McGuinty Government Invests In Community Services

Ministry of the Attorney General

First Nation, Métis and Inuit victims of crime in Kashechewan have greater access to the community services they need to heal.

Through the Aboriginal Victims Support Grant Program, Kashechewan First Nation Health Services is providing support and education to more than 200 youths who are victims or at risk of becoming victims of sexual assault.

Its new Education Project for Teens uses workshops and weekend retreats to foster intergenerational support by bringing community and adult caregivers together to work towards the common goal of reducing the incidence of sexual assault.

Quick Facts

  • Kashechewan First Nation Health Services Education Project for Teens (ages 12 to 18) has received $76,000 in support from the Aboriginal Victims Support Grant Program.
  • Two million dollars has been awarded to 20 projects that support victims of domestic violence, sexual assault, hate crimes and historic abuse in remote areas of the province.
  • Ontario is developing an Aboriginal Justice Strategy with a vision to provide equitable, coordinated, effective and responsive criminal justice services to all Aboriginal men, women, children and youth in Ontario.

Additional Resources

Quotes

“It is important to have programs and services that are tailored and delivered by Aboriginal people, for Aboriginal people.
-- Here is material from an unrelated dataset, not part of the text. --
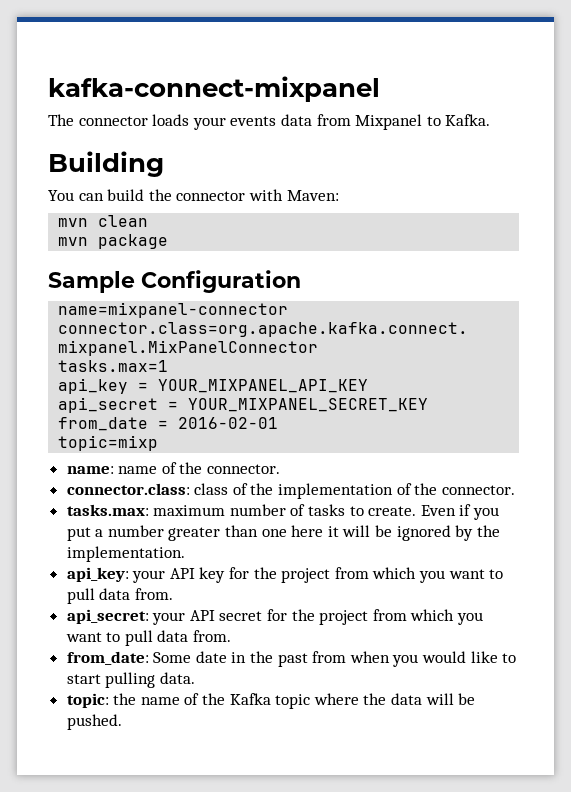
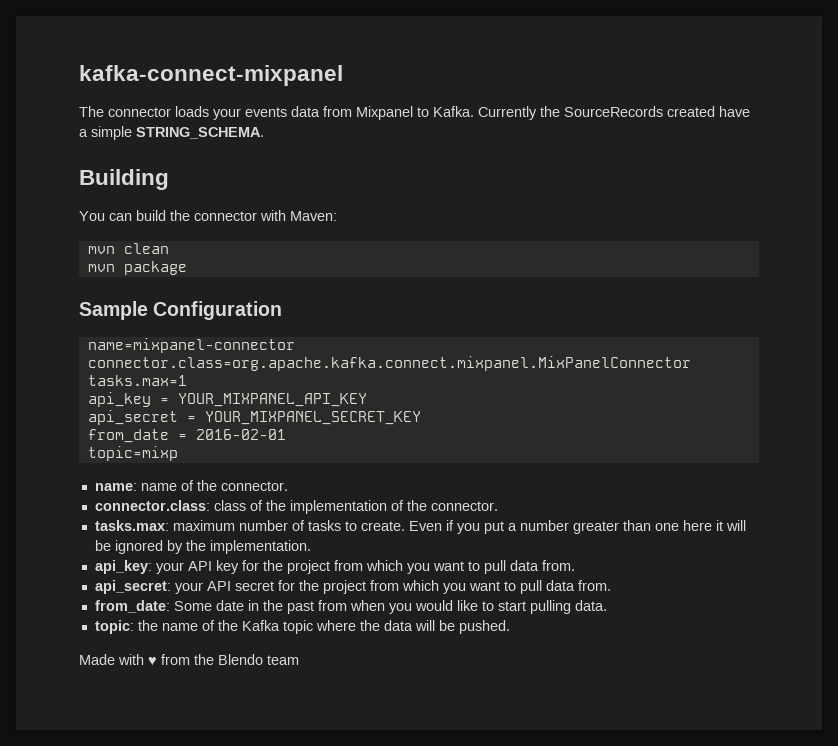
(491, 120) none -> [478,106,750,120] [79,126,264,140] Currently the SourceRecords created have a simple STRING_SCHEMA.
(122, 722) none -> [79,654,299,666] // Made with ♥ from the Blendo team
Education about sexual assault, victims' rights and community support is critical in helping victims through the healing process and protecting those who may be at risk.”

Chris Bentley

Attorney General

“Our youth are a treasured and vital part of our community and future leaders. Keeping them safe and giving them the tools to have a healthy community and the best future we can give them is our top priority.”

Chief Jonathan Solomon

Kashechewan First Nation

“On behalf of the community, thank you for this grant that will give youth at risk the tools to stay safe and seek help. With this grant, it's just a beginning to a long road of healing.”